(Change listing data)
________________
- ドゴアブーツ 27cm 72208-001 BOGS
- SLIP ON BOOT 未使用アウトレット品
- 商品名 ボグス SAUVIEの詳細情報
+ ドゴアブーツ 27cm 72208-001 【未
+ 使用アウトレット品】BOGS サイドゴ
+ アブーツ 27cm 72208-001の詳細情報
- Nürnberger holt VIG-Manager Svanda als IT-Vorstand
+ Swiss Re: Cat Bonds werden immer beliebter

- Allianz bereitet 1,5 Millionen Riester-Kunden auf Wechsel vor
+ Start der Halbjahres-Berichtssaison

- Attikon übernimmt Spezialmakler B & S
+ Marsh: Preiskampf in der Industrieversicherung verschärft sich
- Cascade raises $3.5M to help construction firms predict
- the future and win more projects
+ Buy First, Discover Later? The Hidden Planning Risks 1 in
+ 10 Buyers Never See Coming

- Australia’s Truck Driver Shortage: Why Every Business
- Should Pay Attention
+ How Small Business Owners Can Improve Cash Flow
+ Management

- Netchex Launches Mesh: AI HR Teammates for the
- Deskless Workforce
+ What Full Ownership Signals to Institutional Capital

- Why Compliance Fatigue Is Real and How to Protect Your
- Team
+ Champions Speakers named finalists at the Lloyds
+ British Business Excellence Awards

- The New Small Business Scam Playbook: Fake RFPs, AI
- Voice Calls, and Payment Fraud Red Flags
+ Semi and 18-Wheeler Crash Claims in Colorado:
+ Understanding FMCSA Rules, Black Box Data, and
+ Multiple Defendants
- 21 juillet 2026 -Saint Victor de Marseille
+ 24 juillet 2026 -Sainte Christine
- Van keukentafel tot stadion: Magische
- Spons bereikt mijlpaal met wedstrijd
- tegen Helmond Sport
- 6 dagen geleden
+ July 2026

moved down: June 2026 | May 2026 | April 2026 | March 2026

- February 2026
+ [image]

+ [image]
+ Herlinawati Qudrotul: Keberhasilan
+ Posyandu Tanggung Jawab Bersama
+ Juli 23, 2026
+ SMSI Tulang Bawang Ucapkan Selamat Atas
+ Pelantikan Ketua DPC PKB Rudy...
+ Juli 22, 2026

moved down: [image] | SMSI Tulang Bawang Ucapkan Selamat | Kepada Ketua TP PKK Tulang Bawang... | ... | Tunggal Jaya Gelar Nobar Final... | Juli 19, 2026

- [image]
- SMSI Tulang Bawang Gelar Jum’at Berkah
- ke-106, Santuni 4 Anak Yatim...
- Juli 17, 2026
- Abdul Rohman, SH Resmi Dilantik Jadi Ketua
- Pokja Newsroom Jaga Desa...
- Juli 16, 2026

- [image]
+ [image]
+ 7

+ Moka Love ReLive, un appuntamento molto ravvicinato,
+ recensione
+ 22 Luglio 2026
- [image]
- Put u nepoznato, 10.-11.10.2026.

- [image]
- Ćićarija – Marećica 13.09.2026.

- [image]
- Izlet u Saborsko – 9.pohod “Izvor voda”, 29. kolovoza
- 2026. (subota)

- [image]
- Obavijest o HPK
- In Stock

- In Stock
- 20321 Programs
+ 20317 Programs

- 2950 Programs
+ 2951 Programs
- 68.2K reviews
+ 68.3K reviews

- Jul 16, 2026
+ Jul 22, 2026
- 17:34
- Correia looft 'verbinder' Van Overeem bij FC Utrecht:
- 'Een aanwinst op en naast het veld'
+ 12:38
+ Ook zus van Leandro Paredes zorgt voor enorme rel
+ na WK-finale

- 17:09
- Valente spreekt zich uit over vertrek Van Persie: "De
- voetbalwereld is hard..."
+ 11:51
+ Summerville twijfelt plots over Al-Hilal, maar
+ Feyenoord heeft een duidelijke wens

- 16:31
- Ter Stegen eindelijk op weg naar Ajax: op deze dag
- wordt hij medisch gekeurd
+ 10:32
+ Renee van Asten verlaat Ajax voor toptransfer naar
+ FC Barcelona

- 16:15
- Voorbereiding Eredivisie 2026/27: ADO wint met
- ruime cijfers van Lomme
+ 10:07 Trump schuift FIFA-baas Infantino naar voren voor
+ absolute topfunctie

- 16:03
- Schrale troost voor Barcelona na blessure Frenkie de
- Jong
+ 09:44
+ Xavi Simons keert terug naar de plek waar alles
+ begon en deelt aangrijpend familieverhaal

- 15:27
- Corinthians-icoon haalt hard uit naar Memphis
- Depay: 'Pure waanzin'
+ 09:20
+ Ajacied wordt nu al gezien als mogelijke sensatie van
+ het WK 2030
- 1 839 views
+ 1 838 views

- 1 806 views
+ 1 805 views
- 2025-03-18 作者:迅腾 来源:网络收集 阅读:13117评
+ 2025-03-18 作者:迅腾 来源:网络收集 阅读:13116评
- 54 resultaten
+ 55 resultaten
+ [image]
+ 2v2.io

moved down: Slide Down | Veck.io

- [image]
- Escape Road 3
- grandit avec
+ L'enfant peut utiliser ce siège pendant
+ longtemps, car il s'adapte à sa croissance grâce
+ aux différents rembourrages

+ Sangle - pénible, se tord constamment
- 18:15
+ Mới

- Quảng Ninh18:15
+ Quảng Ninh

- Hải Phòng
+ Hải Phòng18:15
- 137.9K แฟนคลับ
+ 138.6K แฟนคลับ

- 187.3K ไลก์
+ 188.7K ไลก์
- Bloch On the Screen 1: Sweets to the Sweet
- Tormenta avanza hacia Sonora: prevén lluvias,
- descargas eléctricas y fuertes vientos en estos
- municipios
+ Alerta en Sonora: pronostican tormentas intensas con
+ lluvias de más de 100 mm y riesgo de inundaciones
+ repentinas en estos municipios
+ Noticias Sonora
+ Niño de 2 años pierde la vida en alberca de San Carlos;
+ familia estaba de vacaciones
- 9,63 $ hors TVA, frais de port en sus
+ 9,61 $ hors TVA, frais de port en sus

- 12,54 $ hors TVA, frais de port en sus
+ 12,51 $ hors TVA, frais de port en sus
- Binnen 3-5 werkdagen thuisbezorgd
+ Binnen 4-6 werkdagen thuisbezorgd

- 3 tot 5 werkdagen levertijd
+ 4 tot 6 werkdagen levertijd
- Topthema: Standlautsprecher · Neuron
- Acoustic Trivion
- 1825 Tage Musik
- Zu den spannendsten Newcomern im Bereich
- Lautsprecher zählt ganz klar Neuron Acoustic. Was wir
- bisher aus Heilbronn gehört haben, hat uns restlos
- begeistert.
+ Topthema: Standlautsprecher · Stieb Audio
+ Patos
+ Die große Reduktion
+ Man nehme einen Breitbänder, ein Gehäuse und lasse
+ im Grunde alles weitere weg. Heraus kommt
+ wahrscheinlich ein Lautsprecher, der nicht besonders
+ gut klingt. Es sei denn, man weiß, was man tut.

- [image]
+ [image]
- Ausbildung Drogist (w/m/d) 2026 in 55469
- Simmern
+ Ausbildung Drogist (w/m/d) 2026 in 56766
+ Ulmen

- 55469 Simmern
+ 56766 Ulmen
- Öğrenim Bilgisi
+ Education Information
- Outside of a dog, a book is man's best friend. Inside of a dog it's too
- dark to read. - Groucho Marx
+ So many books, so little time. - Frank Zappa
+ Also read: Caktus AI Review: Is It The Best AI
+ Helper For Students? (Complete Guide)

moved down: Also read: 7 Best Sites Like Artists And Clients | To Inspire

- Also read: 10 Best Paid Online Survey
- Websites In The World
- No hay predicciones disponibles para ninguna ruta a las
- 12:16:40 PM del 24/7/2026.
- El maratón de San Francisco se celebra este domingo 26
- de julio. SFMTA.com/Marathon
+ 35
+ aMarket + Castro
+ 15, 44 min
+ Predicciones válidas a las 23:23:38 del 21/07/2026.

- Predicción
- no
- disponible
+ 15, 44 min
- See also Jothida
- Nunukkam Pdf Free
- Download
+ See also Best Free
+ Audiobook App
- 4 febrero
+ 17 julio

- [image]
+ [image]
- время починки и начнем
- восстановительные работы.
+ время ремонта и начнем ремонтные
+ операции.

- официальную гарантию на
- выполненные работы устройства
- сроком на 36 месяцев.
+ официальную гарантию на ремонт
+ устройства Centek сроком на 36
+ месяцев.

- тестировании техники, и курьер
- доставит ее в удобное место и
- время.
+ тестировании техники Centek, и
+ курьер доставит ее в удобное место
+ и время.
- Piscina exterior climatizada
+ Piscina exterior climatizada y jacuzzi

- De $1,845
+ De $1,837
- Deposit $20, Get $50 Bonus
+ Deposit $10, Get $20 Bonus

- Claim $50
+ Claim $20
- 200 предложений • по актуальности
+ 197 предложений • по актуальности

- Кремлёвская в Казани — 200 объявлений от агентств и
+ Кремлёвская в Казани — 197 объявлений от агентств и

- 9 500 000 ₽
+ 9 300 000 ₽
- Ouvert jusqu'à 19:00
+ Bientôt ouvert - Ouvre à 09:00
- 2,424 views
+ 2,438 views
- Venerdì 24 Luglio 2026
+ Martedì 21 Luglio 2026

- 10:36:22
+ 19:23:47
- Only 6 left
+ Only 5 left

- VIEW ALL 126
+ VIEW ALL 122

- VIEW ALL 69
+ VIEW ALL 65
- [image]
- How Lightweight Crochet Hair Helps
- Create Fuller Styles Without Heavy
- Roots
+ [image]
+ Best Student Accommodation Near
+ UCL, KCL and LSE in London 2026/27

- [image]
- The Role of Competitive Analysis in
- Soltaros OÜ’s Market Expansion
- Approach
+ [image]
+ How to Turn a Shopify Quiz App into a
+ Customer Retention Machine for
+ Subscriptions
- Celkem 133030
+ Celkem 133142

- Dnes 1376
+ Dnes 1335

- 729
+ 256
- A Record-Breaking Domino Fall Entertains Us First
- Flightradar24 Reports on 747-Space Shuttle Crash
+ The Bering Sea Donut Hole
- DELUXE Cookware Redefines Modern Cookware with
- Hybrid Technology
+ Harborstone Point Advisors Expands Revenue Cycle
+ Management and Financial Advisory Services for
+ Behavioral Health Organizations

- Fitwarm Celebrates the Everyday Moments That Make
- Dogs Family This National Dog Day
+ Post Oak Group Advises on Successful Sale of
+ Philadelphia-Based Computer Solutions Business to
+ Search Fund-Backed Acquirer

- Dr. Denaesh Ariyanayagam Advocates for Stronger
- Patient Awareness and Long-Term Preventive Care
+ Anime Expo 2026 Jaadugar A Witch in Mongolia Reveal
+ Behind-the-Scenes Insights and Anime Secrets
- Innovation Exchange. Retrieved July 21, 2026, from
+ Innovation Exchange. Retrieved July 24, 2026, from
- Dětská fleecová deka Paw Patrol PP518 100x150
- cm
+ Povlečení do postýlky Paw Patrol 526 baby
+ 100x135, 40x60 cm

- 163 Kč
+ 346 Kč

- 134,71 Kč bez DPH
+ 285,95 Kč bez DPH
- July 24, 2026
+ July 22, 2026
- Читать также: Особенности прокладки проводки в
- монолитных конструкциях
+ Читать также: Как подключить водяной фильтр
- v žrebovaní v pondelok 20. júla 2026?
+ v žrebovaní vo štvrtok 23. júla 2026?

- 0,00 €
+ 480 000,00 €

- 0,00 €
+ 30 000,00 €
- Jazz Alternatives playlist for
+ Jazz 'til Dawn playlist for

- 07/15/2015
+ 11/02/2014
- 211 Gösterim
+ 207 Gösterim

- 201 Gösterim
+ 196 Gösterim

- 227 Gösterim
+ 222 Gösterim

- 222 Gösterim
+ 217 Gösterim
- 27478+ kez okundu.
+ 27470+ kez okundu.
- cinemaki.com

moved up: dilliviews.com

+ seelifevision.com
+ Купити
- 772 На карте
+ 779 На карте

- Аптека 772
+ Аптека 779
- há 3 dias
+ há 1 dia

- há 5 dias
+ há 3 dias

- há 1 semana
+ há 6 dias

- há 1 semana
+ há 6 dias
________________
Requirement: Scan the entries and show every line in which the word "тестировании" is found.

Exercise result:
- тестировании техники, и курьер
+ тестировании техники Centek, и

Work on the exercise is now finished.